● **What you should do**
From the entries below, please gather each line containing the string "height".

● **Exercise materials**
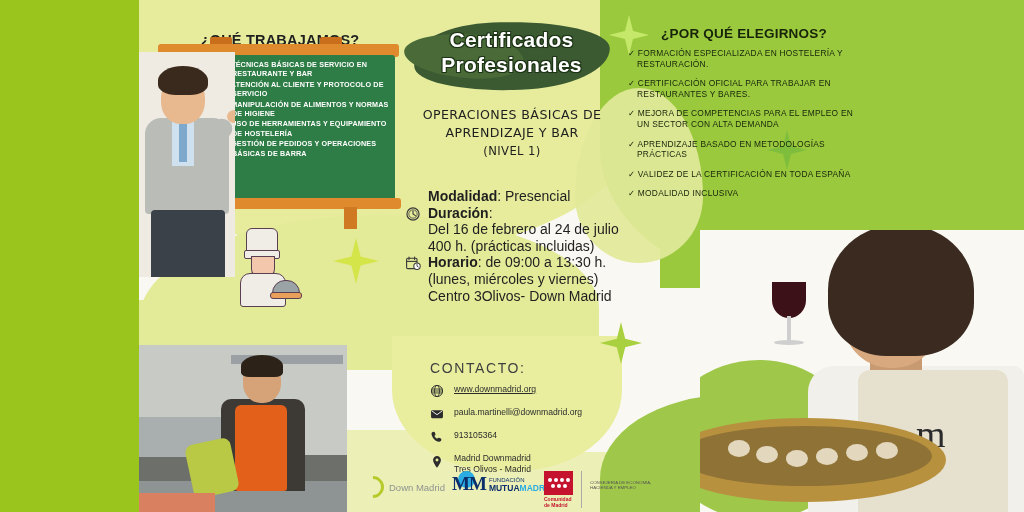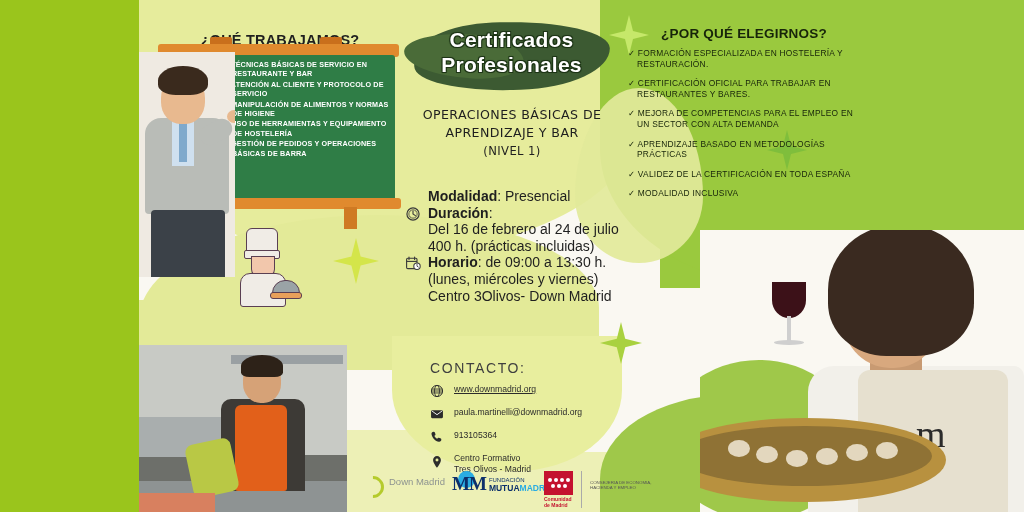--- a/index.html
+++ b/index.html
@@ -364,7 +364,7 @@
             <circle cx="10" cy="7.2" r="2.1" fill="#e8ee9e"></circle>
           </svg>
       </span>
-      <span>Centro Formativo</span><br>
+      <span>Madrid Downmadrid</span><br>
       <span>Tres Olivos - Madrid</span>
     </div>
   </div>

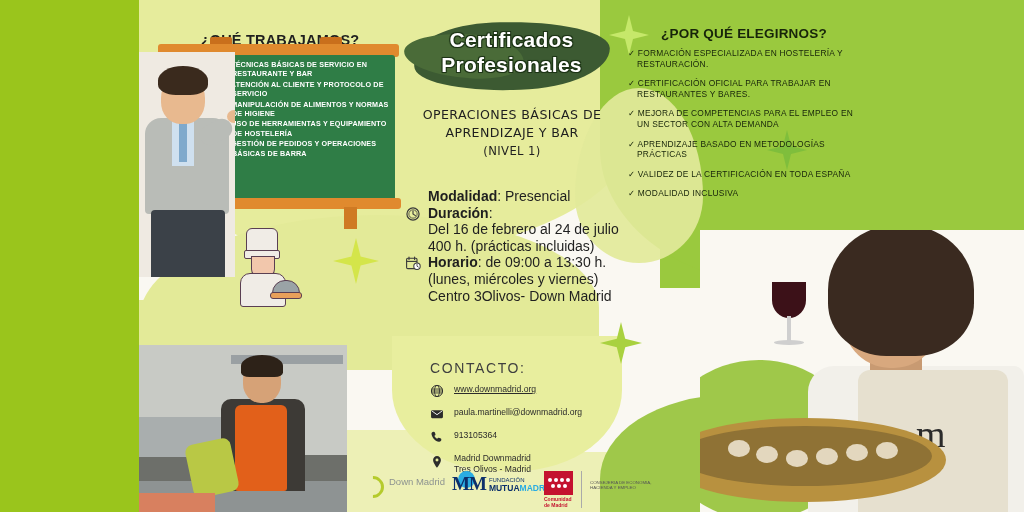--- a/index.html
+++ b/index.html
@@ -126,7 +126,7 @@
 
   
   .logos{position:absolute;left:352px;top:468px;width:300px;height:38px;}
-  .lg-down{position:absolute;left:10px;top:8px;display:flex;gap:5px;}
+  .lg-down{position:absolute;left:10px;top:8px;display:flex;align-items:center;gap:5px;}
   .lg-down .swoosh{width:16px;height:16px;border:3px solid #b5cb2c;border-left-color:transparent;
      border-bottom-color:transparent;border-radius:50%;transform:rotate(45deg);}
   .lg-down span{font-size:9.5px;color:#8d9390;}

● **Solved exercise**
   .logos{position:absolute;left:352px;top:468px;width:300px;height:38px;}
   .lg-down .swoosh{width:16px;height:16px;border:3px solid #b5cb2c;border-left-color:transparent;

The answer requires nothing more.